═════ Records supplied ═════
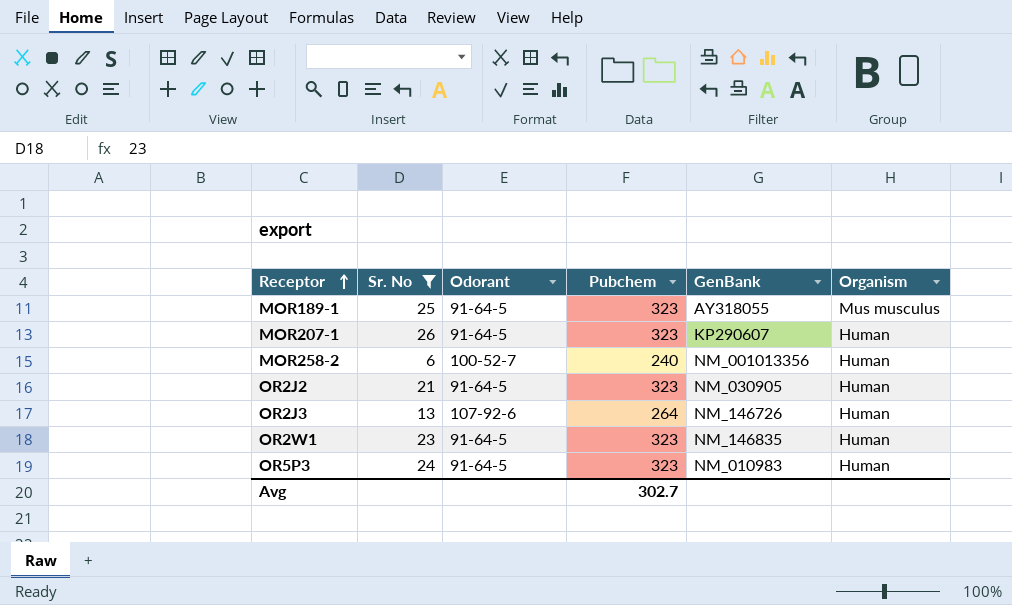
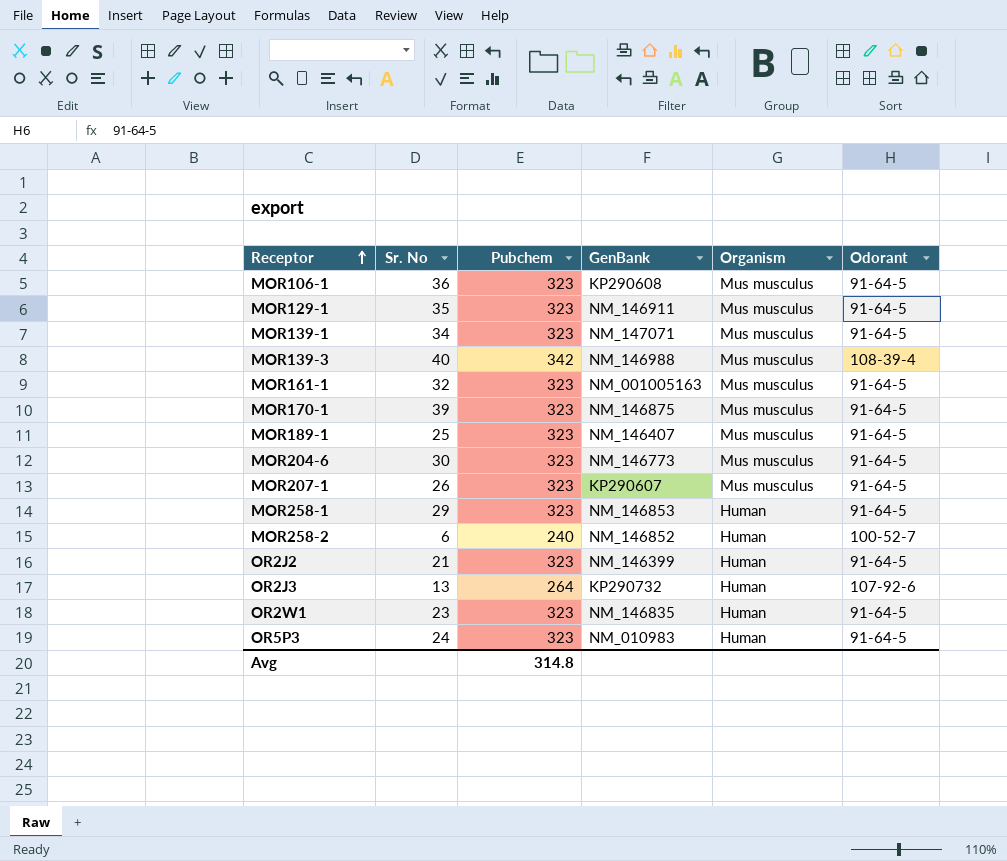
filter: Sr. No <= 26 -> none
column Odorant | position: 3 -> 6
MOR189-1 | GenBank: AY318055 -> NM_146407
MOR207-1 | Organism: Human -> Mus musculus
MOR258-2 | GenBank: NM_001013356 -> NM_146852
OR2J2 | GenBank: NM_030905 -> NM_146399
OR2J3 | GenBank: NM_146726 -> KP290732
Avg | Pubchem: 302.7 -> 314.8

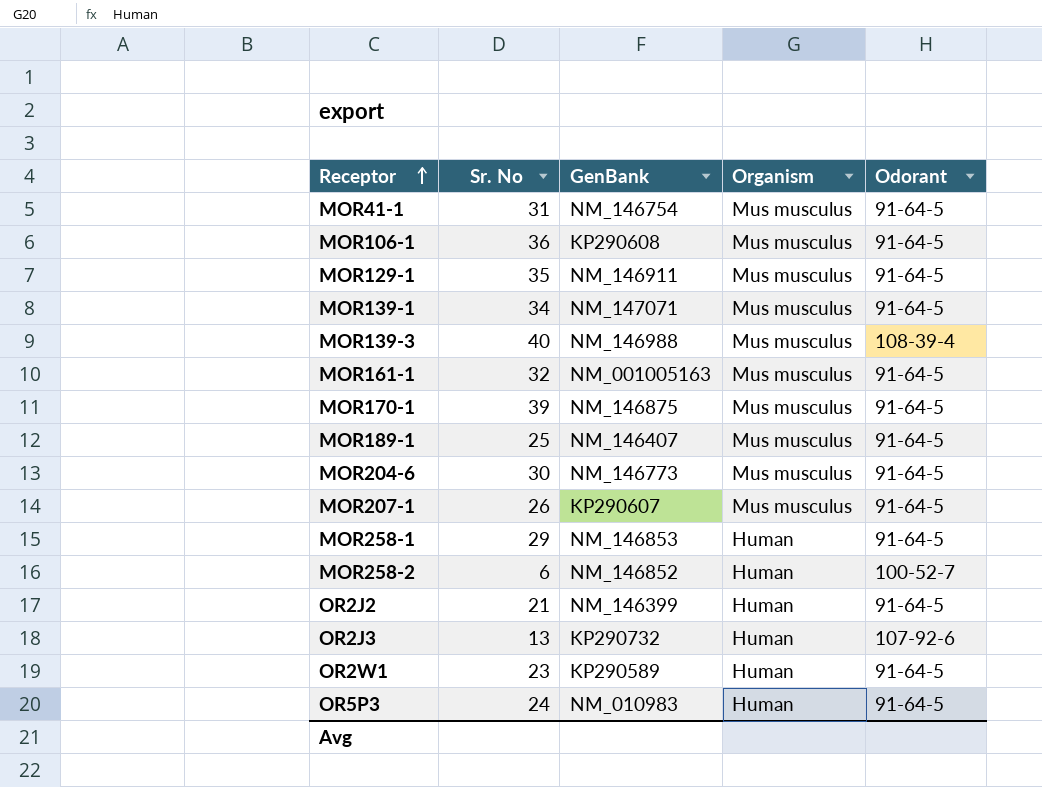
column Pubchem | position: 3 -> none
row MOR41-1: none -> 31 | NM_146754 | Mus musculus | 91-64-5
OR2W1 | GenBank: NM_146835 -> KP290589

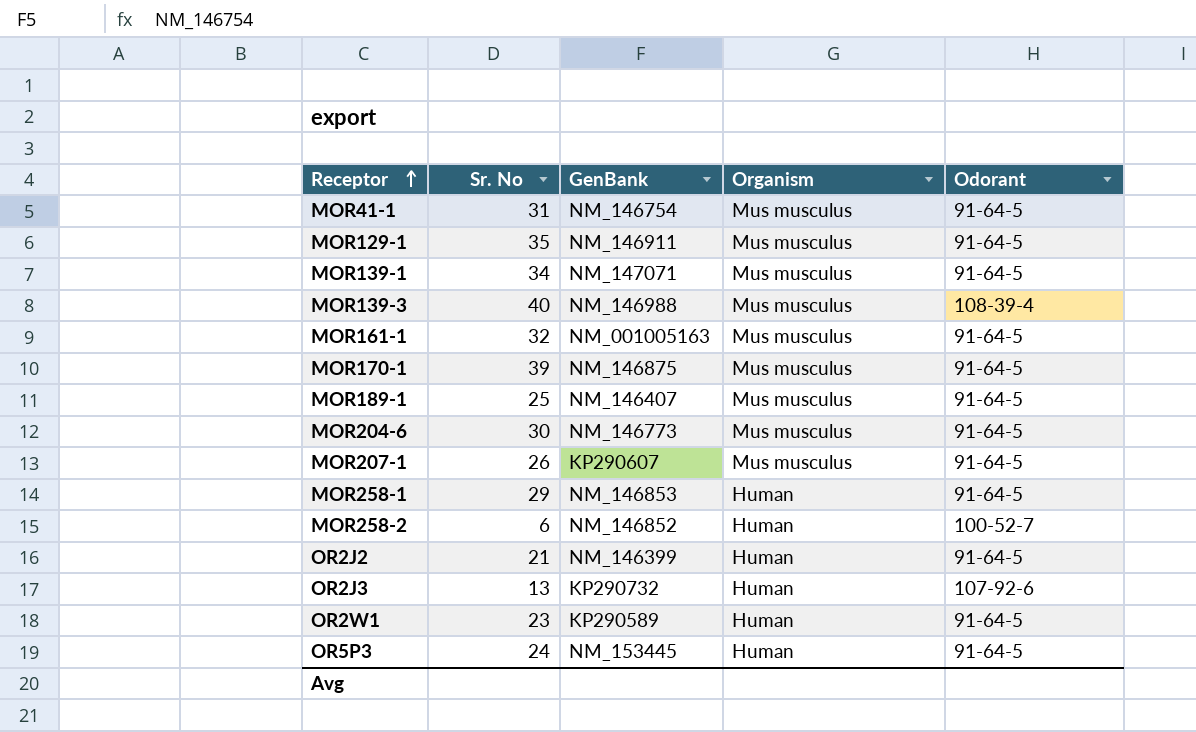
row MOR106-1: 36 | KP290608 | Mus musculus | 91-64-5 -> none
OR5P3 | GenBank: NM_010983 -> NM_153445

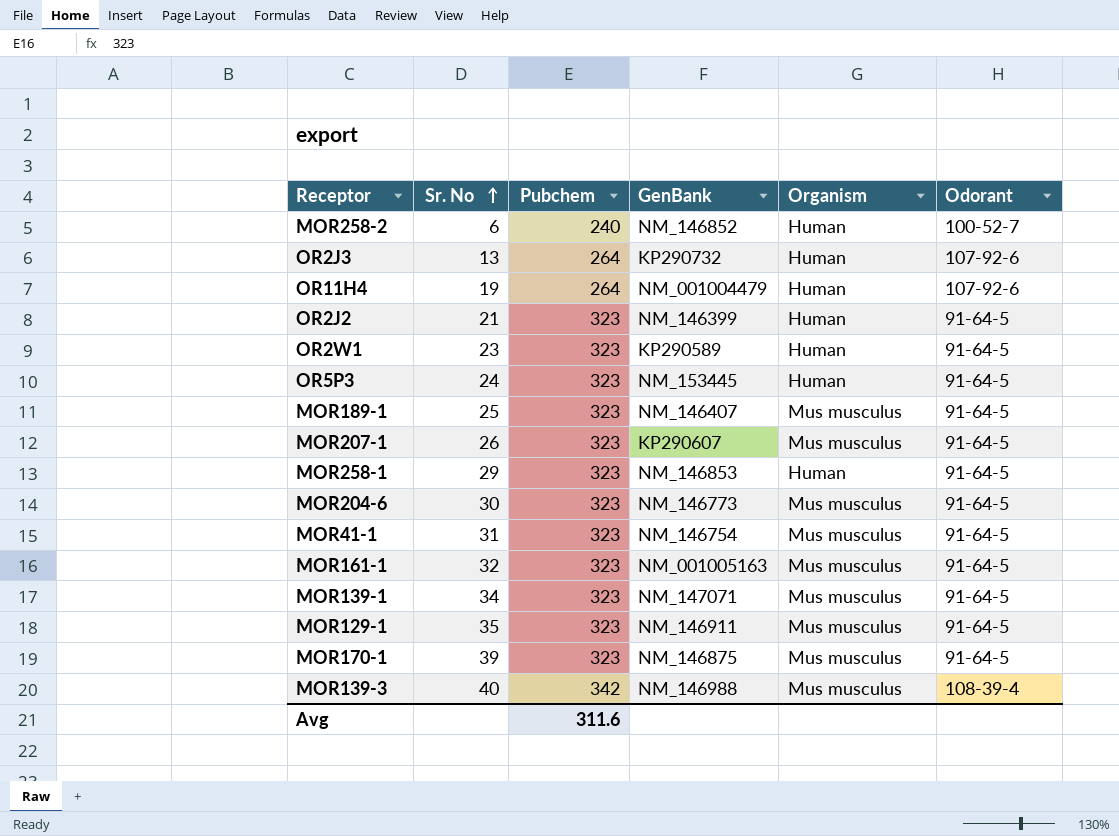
row order: Receptor ascending -> Sr. No ascending
column Pubchem | position: none -> 3
row OR11H4: none -> 19 | 264 | NM_001004479 | Human | 107-92-6

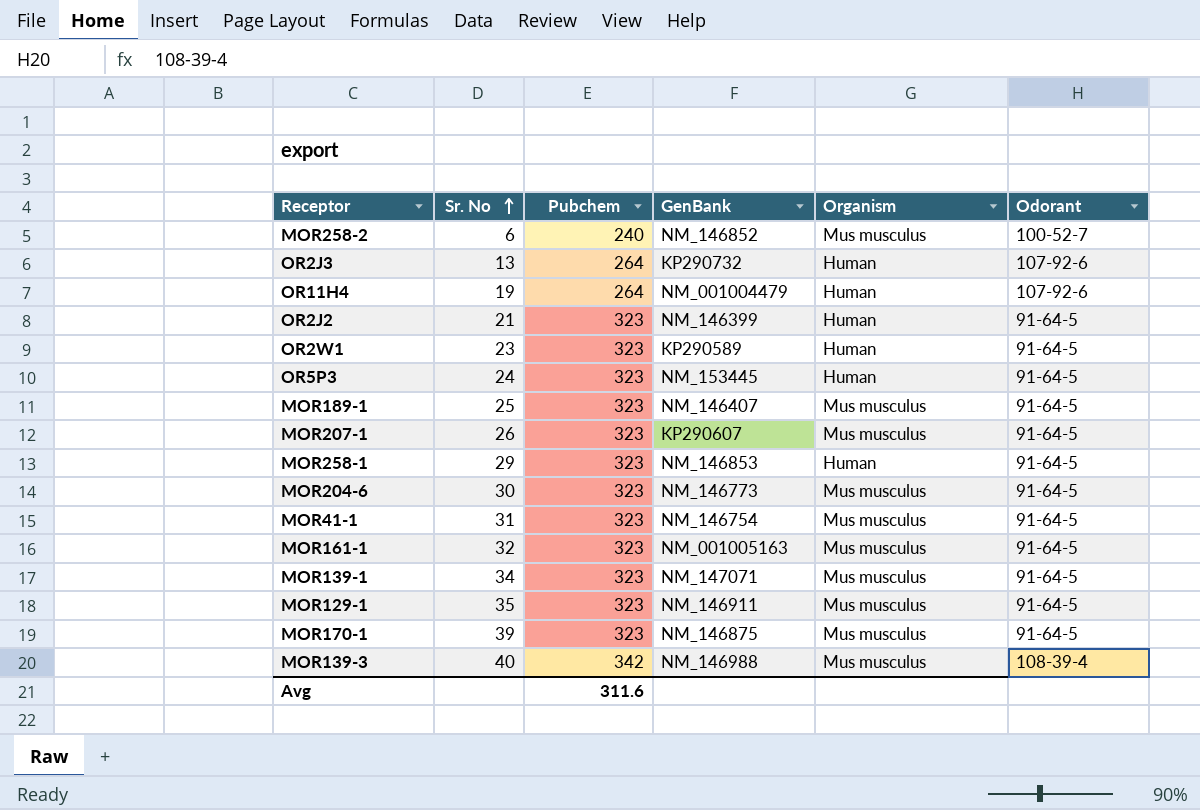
MOR258-2 | Organism: Human -> Mus musculus

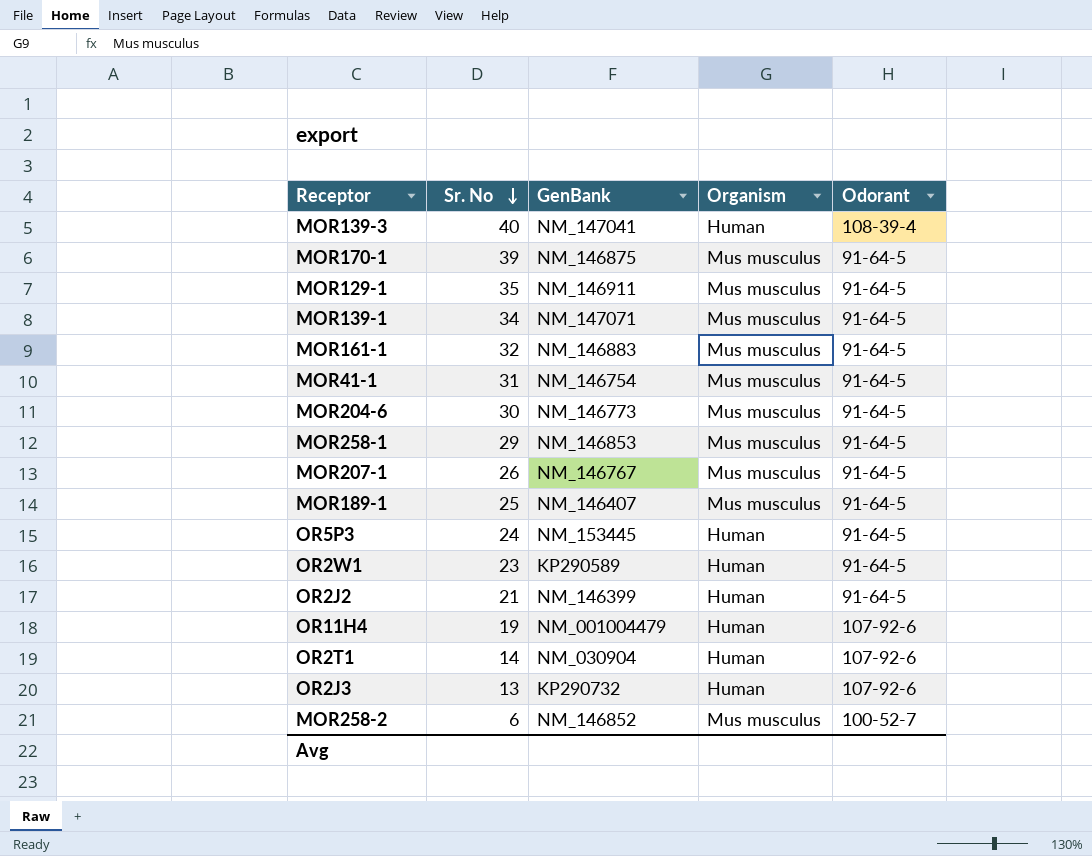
row order: Sr. No ascending -> Sr. No descending
column Pubchem | position: 3 -> none
MOR139-3 | GenBank: NM_146988 -> NM_147041
MOR139-3 | Organism: Mus musculus -> Human
MOR161-1 | GenBank: NM_001005163 -> NM_146883
MOR258-1 | Organism: Human -> Mus musculus
MOR207-1 | GenBank: KP290607 -> NM_146767
row OR2T1: none -> 14 | NM_030904 | Human | 107-92-6

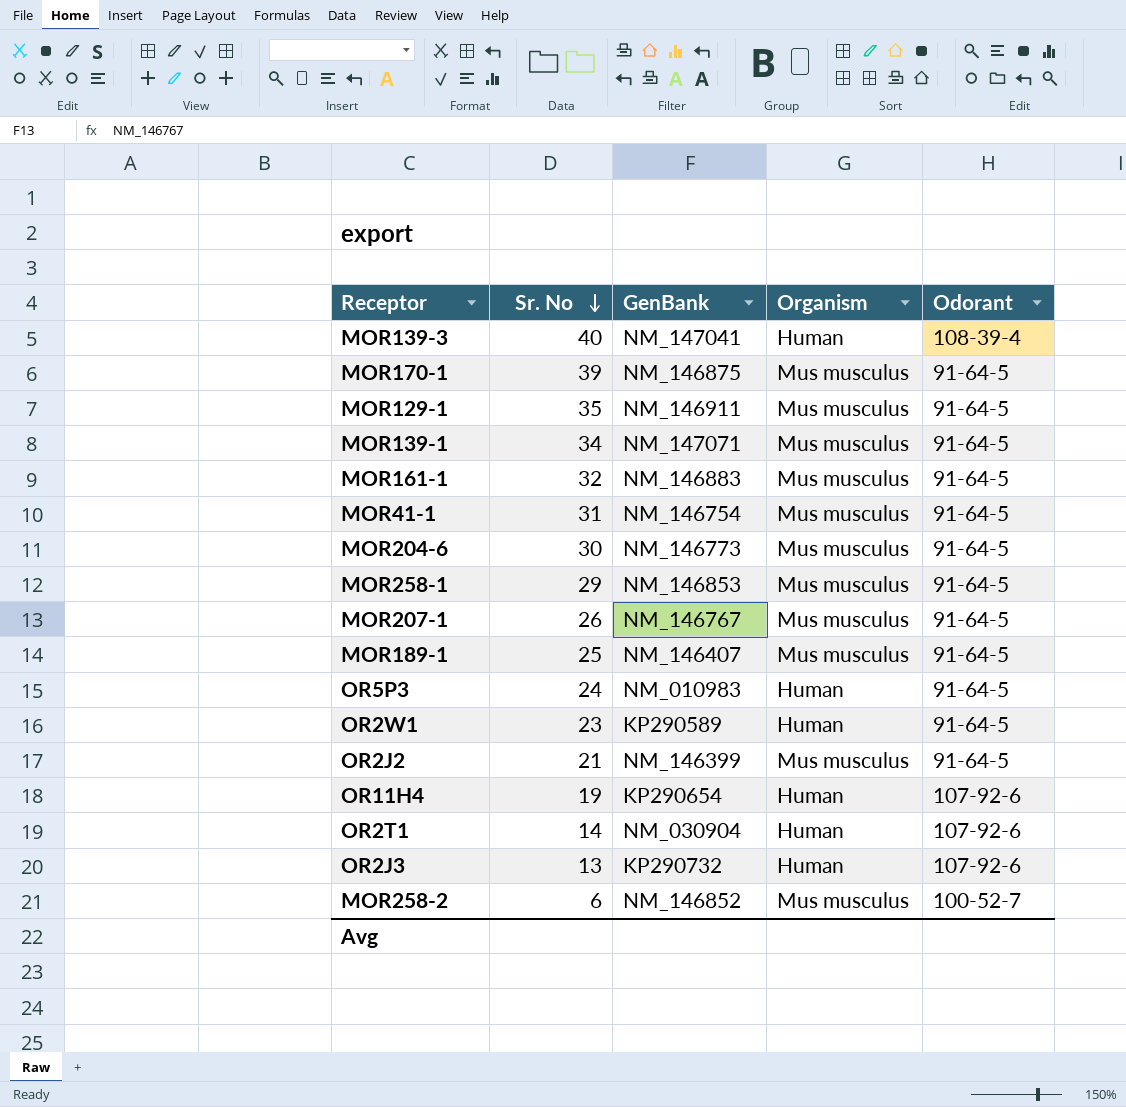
OR5P3 | GenBank: NM_153445 -> NM_010983
OR2J2 | Organism: Human -> Mus musculus
OR11H4 | GenBank: NM_001004479 -> KP290654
═════
• **What you will do**: Retyping should start at the first line of the data above and stop after the line with "row MOR41-1: none", and no picture should be included.

• **Written solution**:
filter: Sr. No <= 26 -> none
column Odorant | position: 3 -> 6
MOR189-1 | GenBank: AY318055 -> NM_146407
MOR207-1 | Organism: Human -> Mus musculus
MOR258-2 | GenBank: NM_001013356 -> NM_146852
OR2J2 | GenBank: NM_030905 -> NM_146399
OR2J3 | GenBank: NM_146726 -> KP290732
Avg | Pubchem: 302.7 -> 314.8

column Pubchem | position: 3 -> none
row MOR41-1: none -> 31 | NM_146754 | Mus musculus | 91-64-5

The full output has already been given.